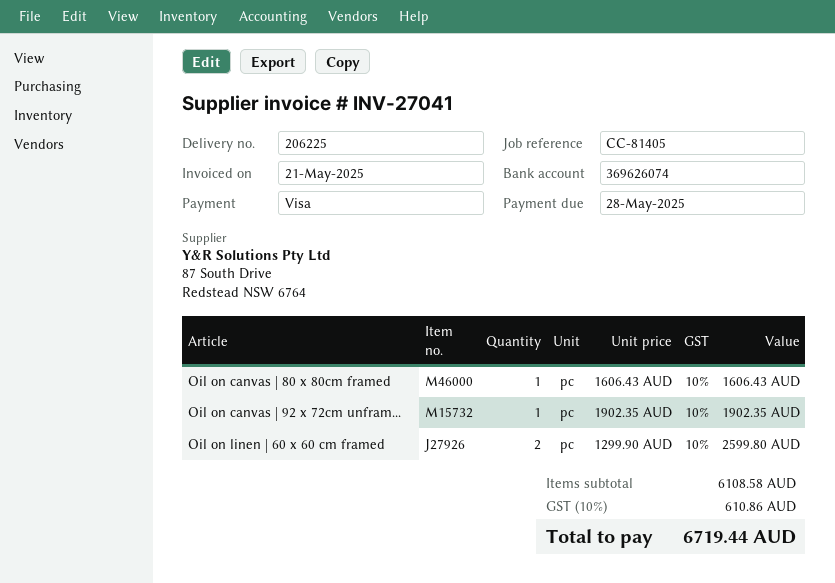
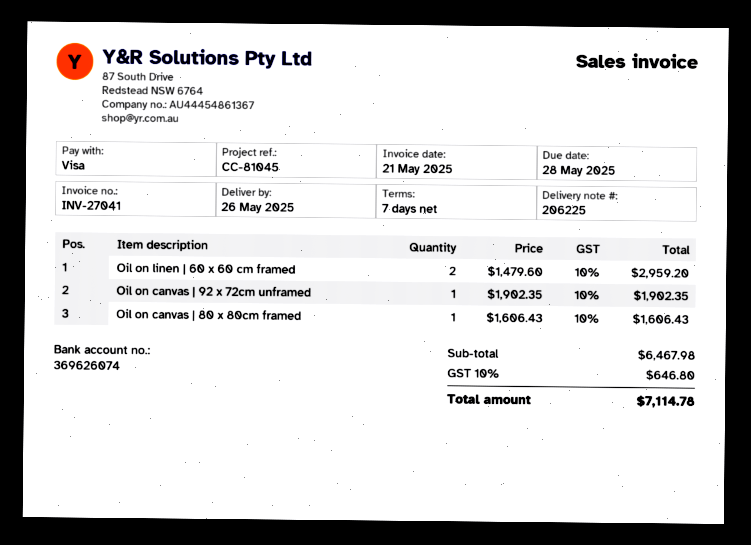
reference: CC-81405 -> CC-81045
Oil on linen | 60 x 60 cm framed: 2 x 1299.90 = 2599.80 -> 2 x 1479.60 = 2959.20
subtotal: 6108.58 -> 6467.98
tax: 10% = 610.86 -> 10% = 646.80
total: 6719.44 -> 7114.78

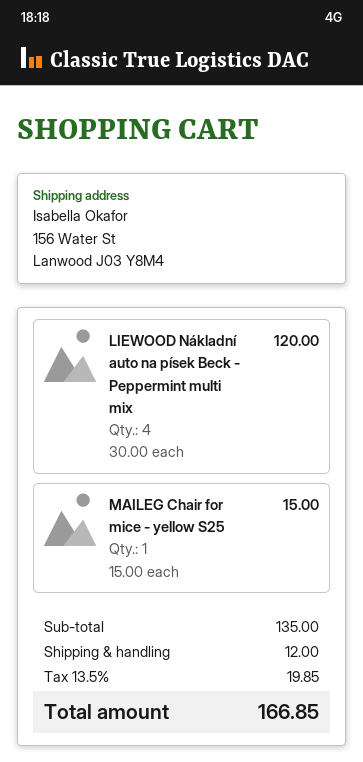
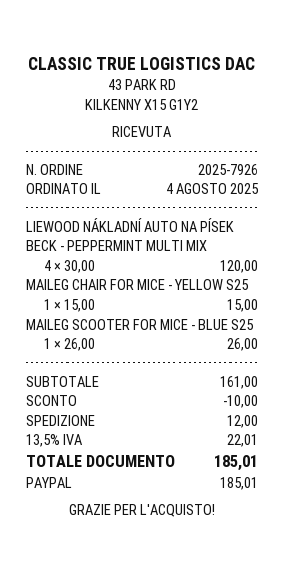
MAILEG SCOOTER FOR MICE - BLUE S25: none -> 1 x 26.00 = 26.00
subtotal: 135.00 -> 161.00
discount: none -> 10.00
tax: 13.5% = 19.85 -> 13.5% = 22.01
total: 166.85 -> 185.01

### What this task involves
With the pictures removed, copy the data above word for word.

### Written solution
reference: CC-81405 -> CC-81045
Oil on linen | 60 x 60 cm framed: 2 x 1299.90 = 2599.80 -> 2 x 1479.60 = 2959.20
subtotal: 6108.58 -> 6467.98
tax: 10% = 610.86 -> 10% = 646.80
total: 6719.44 -> 7114.78

MAILEG SCOOTER FOR MICE - BLUE S25: none -> 1 x 26.00 = 26.00
subtotal: 135.00 -> 161.00
discount: none -> 10.00
tax: 13.5% = 19.85 -> 13.5% = 22.01
total: 166.85 -> 185.01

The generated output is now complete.